> _What you are asked to do_: Where the listing below has a line with "Central Park NYC", write out exactly that line and every line after it, stopping after the line with "Starter motor, battery.: 2".

> _Records shown_:
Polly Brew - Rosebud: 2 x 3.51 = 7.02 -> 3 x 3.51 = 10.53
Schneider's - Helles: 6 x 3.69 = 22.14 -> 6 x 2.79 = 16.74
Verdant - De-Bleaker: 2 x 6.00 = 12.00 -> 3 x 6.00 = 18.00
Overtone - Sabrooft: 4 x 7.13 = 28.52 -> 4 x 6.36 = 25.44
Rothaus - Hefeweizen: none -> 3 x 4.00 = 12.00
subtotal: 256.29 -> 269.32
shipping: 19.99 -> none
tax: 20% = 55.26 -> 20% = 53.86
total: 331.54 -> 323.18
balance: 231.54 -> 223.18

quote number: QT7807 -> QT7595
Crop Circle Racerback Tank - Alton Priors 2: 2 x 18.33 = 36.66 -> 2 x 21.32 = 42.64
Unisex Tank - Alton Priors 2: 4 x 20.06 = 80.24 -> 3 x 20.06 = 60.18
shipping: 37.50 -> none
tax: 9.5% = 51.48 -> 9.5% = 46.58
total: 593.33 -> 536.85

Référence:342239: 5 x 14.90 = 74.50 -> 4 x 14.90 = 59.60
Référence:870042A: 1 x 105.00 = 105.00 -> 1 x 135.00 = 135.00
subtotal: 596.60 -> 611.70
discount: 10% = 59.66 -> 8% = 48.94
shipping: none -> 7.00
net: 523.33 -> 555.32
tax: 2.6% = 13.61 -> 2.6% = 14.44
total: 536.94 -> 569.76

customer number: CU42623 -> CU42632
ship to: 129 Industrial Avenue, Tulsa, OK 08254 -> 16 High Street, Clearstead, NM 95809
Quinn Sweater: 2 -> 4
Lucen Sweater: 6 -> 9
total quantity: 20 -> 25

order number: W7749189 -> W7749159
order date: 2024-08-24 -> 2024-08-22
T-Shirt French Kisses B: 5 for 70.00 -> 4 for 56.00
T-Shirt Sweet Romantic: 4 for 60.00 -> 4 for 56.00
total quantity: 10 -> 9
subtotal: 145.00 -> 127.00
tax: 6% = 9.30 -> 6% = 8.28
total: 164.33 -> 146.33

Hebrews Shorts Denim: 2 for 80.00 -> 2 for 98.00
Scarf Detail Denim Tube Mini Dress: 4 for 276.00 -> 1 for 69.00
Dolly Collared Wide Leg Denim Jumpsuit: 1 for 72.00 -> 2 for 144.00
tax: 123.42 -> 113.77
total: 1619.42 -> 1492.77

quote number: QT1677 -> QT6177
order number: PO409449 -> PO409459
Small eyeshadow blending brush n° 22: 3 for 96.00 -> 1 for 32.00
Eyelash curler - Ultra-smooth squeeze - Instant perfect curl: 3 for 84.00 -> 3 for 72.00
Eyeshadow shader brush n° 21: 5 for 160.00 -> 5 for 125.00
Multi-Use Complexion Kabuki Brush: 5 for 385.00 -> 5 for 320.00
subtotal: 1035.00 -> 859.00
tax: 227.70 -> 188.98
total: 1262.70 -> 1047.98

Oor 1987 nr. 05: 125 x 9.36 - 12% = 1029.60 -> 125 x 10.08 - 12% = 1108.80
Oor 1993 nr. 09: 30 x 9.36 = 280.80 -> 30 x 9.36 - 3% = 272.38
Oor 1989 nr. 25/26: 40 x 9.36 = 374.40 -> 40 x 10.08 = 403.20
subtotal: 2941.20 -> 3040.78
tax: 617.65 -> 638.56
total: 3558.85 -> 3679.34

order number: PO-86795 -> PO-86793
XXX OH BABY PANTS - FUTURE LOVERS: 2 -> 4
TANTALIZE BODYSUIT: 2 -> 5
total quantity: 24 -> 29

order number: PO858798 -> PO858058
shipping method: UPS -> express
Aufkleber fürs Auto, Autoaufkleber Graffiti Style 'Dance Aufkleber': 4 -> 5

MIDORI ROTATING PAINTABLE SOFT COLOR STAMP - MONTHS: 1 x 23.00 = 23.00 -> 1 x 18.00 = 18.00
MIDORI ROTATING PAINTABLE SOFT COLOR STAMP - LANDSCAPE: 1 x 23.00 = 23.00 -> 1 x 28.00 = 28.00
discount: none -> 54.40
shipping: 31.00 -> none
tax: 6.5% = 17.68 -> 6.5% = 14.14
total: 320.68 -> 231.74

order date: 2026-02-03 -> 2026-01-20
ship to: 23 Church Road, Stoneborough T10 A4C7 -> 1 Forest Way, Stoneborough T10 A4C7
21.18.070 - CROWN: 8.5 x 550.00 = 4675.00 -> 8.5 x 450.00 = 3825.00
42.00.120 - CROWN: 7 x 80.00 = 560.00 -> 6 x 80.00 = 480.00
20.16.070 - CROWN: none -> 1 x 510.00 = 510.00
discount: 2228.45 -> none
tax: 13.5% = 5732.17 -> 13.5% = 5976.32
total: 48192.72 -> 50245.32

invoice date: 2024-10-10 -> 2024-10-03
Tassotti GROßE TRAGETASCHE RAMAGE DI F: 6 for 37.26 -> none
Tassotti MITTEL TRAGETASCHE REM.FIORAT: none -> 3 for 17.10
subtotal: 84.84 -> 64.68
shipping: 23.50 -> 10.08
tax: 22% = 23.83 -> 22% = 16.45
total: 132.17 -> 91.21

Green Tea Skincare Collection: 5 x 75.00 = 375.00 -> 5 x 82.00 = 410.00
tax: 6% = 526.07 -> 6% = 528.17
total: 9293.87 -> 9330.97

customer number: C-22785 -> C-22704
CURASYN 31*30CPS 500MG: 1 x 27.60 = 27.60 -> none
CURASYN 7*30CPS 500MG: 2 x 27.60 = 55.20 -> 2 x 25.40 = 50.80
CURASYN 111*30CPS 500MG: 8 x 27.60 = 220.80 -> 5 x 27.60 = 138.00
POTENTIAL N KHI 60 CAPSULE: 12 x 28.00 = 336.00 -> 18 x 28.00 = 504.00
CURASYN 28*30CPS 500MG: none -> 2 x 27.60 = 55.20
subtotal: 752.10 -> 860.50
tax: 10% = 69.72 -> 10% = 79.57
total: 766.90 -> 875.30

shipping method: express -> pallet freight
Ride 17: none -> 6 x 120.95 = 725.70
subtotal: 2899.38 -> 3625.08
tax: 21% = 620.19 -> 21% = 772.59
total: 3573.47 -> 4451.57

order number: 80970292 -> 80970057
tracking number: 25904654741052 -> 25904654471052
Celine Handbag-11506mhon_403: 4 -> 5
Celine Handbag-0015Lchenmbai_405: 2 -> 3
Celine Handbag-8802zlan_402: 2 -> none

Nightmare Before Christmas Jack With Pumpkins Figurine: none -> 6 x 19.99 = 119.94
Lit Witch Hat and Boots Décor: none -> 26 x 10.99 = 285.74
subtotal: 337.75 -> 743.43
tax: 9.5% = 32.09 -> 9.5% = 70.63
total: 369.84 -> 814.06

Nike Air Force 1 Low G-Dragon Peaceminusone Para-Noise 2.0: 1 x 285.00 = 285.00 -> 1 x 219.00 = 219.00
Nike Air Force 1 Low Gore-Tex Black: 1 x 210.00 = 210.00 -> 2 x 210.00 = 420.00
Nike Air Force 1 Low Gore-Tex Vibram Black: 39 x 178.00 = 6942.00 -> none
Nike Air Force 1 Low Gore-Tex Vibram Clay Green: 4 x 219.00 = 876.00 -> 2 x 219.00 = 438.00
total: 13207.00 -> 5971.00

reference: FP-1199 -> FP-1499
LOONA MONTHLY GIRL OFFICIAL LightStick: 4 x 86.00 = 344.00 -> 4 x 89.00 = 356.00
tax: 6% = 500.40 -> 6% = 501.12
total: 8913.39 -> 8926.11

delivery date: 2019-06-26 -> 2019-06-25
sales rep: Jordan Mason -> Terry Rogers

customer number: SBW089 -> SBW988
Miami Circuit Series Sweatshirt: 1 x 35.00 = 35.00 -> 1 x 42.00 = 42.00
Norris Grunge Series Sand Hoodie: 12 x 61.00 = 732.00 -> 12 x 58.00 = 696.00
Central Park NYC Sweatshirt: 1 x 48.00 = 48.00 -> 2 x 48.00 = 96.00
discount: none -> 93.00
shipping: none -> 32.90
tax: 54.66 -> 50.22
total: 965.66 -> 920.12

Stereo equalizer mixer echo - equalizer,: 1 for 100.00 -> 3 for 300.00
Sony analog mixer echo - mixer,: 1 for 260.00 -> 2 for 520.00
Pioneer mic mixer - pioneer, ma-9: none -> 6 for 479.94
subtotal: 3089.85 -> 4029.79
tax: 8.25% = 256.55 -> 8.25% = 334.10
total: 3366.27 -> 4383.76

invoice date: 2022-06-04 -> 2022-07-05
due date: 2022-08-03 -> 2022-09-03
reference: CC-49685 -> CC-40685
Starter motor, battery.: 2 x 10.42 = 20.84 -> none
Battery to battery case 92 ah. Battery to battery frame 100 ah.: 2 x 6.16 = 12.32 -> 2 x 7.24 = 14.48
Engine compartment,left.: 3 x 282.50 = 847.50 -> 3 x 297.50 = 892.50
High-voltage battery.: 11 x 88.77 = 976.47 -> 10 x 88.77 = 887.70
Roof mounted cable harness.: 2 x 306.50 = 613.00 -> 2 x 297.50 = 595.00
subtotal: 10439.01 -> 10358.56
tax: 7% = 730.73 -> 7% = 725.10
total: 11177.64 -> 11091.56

> _Exercise output_:
Central Park NYC Sweatshirt: 1 x 48.00 = 48.00 -> 2 x 48.00 = 96.00
discount: none -> 93.00
shipping: none -> 32.90
tax: 54.66 -> 50.22
total: 965.66 -> 920.12

Stereo equalizer mixer echo - equalizer,: 1 for 100.00 -> 3 for 300.00
Sony analog mixer echo - mixer,: 1 for 260.00 -> 2 for 520.00
Pioneer mic mixer - pioneer, ma-9: none -> 6 for 479.94
subtotal: 3089.85 -> 4029.79
tax: 8.25% = 256.55 -> 8.25% = 334.10
total: 3366.27 -> 4383.76

invoice date: 2022-06-04 -> 2022-07-05
due date: 2022-08-03 -> 2022-09-03
reference: CC-49685 -> CC-40685
Starter motor, battery.: 2 x 10.42 = 20.84 -> none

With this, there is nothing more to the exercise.